I can totally relate to this. We have been relocated back to a rural Maritime area from larger center for 3 yrs now. Previously we were across Canada from any family, extended or immediate for more than 14 yrs. That transition back to our childhood home, with our choices as a family, to this very small community posed some personal challenges for myself. We have 8 and 10 yr old boys.Our family is one of two home educators in our village:) So our Life Learning/ Unschooling/ “Live and Let Live” Lifestyle was a very unconventional thing for many. I did find myself, and still do, being very self conscious. Then I get highly saddened and irritated with myself, at which point I seem to release and the kids and I go have fun. What a cure for getting over me
I do find it a daily exercise in “getting comfortable with my normal”. I remind myself everyday about how much I love having the kids home and how much I do love our choices!
Our non mainstream living started with the decision to hire a midwife for our first baby’s birth.

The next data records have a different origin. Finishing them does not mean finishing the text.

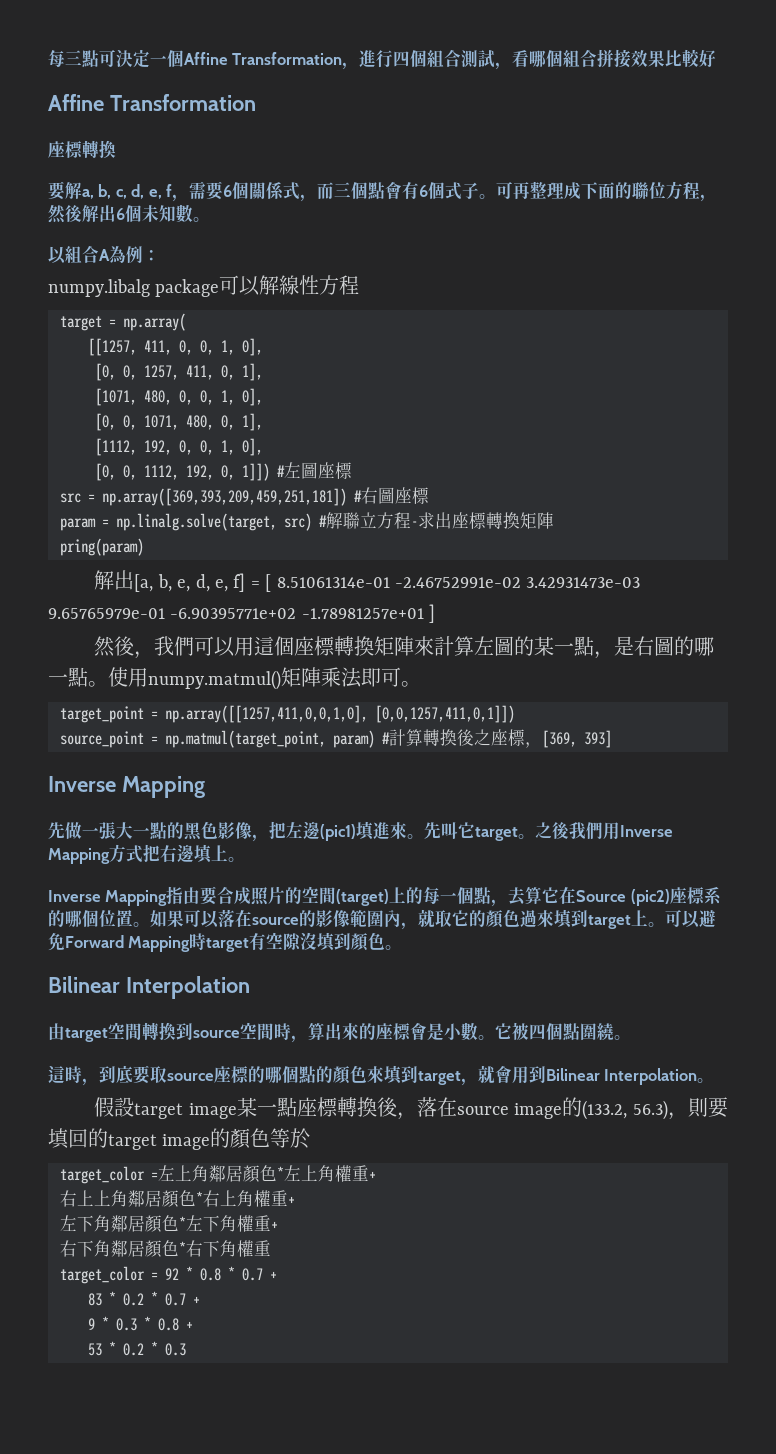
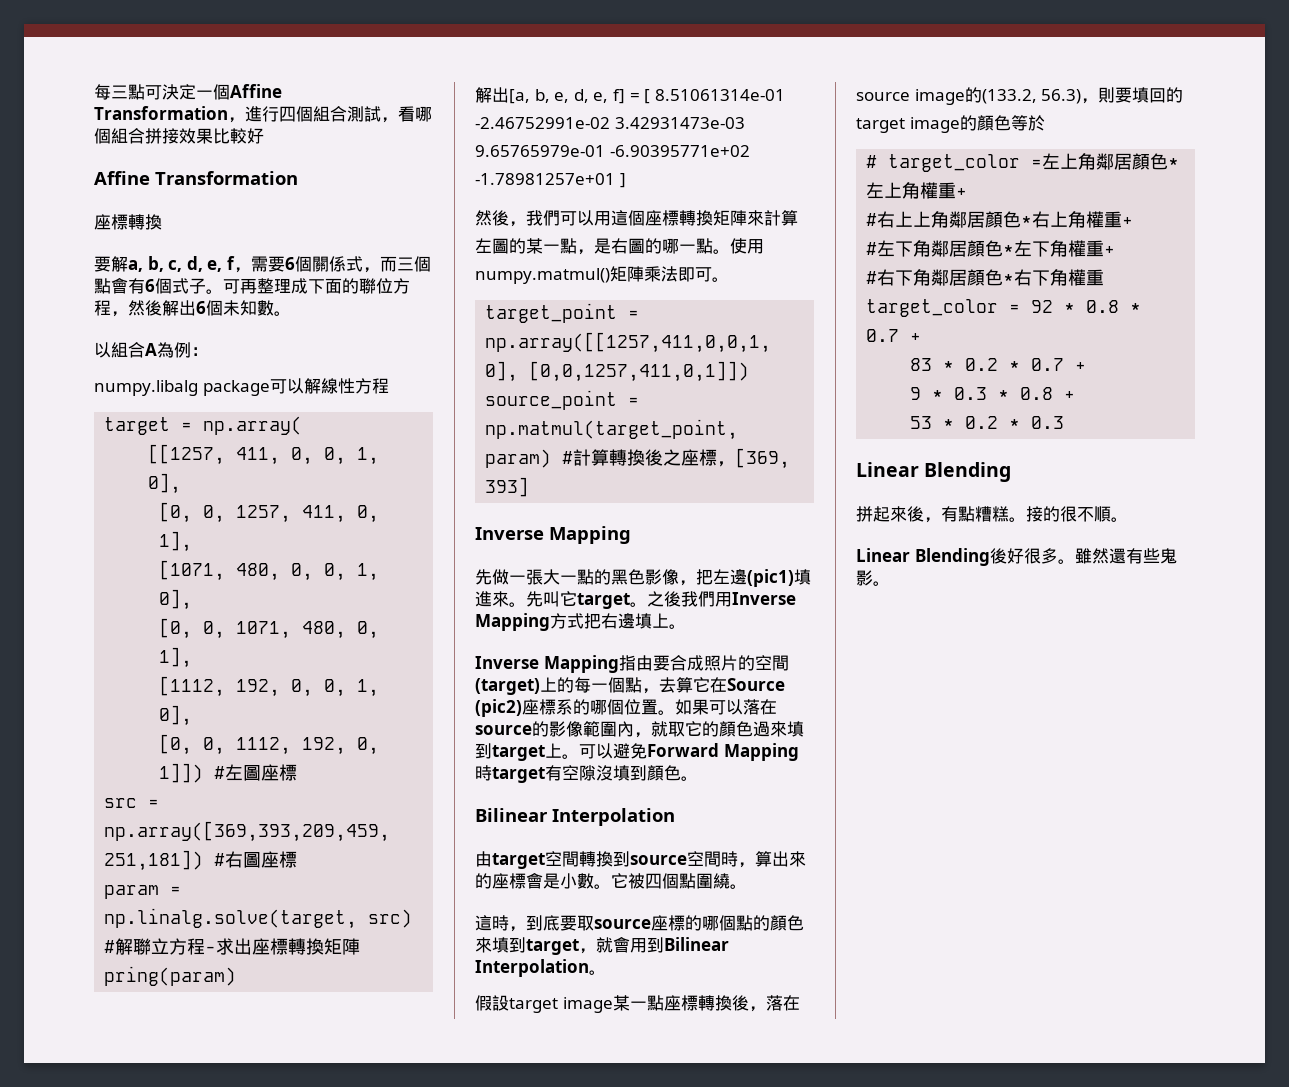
- target_color =左上角鄰居顏色*左上角權重+
+ # target_color =左上角鄰居顏色*左上角權重+
- 右上上角鄰居顏色*右上角權重+
+ #右上上角鄰居顏色*右上角權重+
- 左下角鄰居顏色*左下角權重+
+ #左下角鄰居顏色*左下角權重+
- 右下角鄰居顏色*右下角權重
+ #右下角鄰居顏色*右下角權重
  53 * 0.2 * 0.3
+ Linear Blending
+ 拼起來後，有點糟糕。接的很不順。
+ Linear Blending後好很多。雖然還有些鬼影。

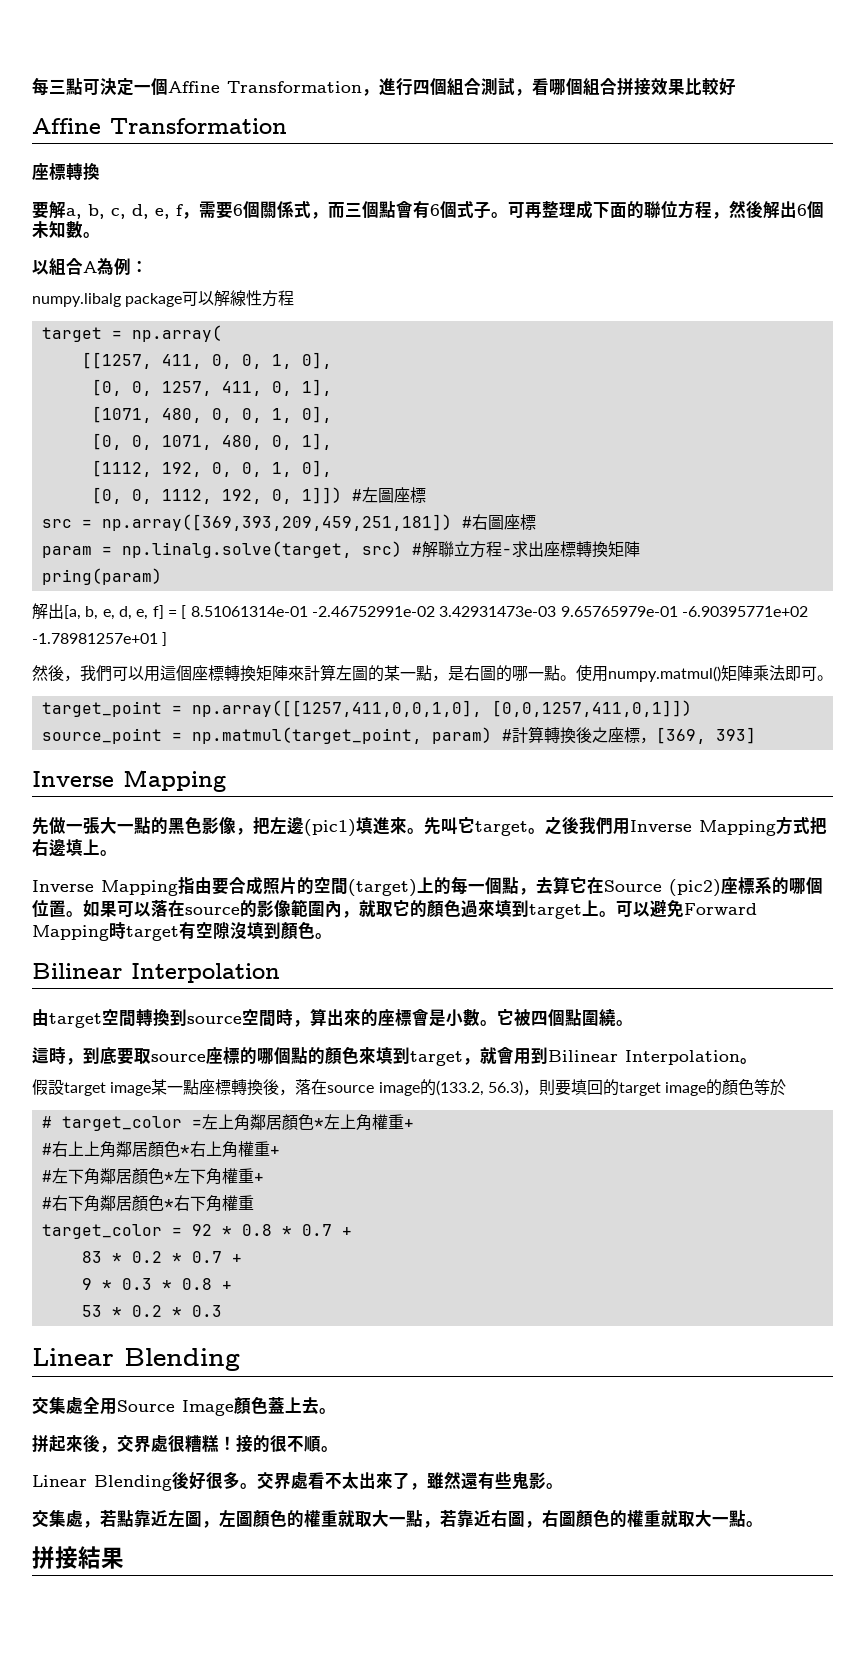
+ 交集處全用Source Image顏色蓋上去。
- 拼起來後，有點糟糕。
+ 拼起來後，交界處很糟糕！
- 雖然還有些鬼影。
+ 交界處看不太出來了，雖然還有些鬼影。
+ 交集處，若點靠近左圖，左圖顏色的權重就取大一點，若靠近右圖，右圖顏色的權重就取大一點。
+ 拼接結果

There are No midwives in fort Mcmurray, so we hired one in Edmonton … 500km away.
And our plan was to have a n unmedicated, water birth in an Edmonton hotel suite.
People laughed, called us crazy, dangerous, stupid, etc.
But we had the last laugh and out daughter was born safely and peacefully as planned in 6 hours.
Then we started cloth diapering and elimination communication.
We decide not to vaccinate or use unnatural medications for our baby
Then we began to use family cloth and all natural toiletries and cleaning products.
Next step is to plant our own garden and go vegetarian. Maybe even vegan!
Unschooling/ life learning will be the norm in our house and people will think its weird. Just like every thing else. But that’s a good way to start opening eyes, changing mindsets and well, making non-mainstream more normal.
We don’t mind being called crazy. We know we’re doing good things.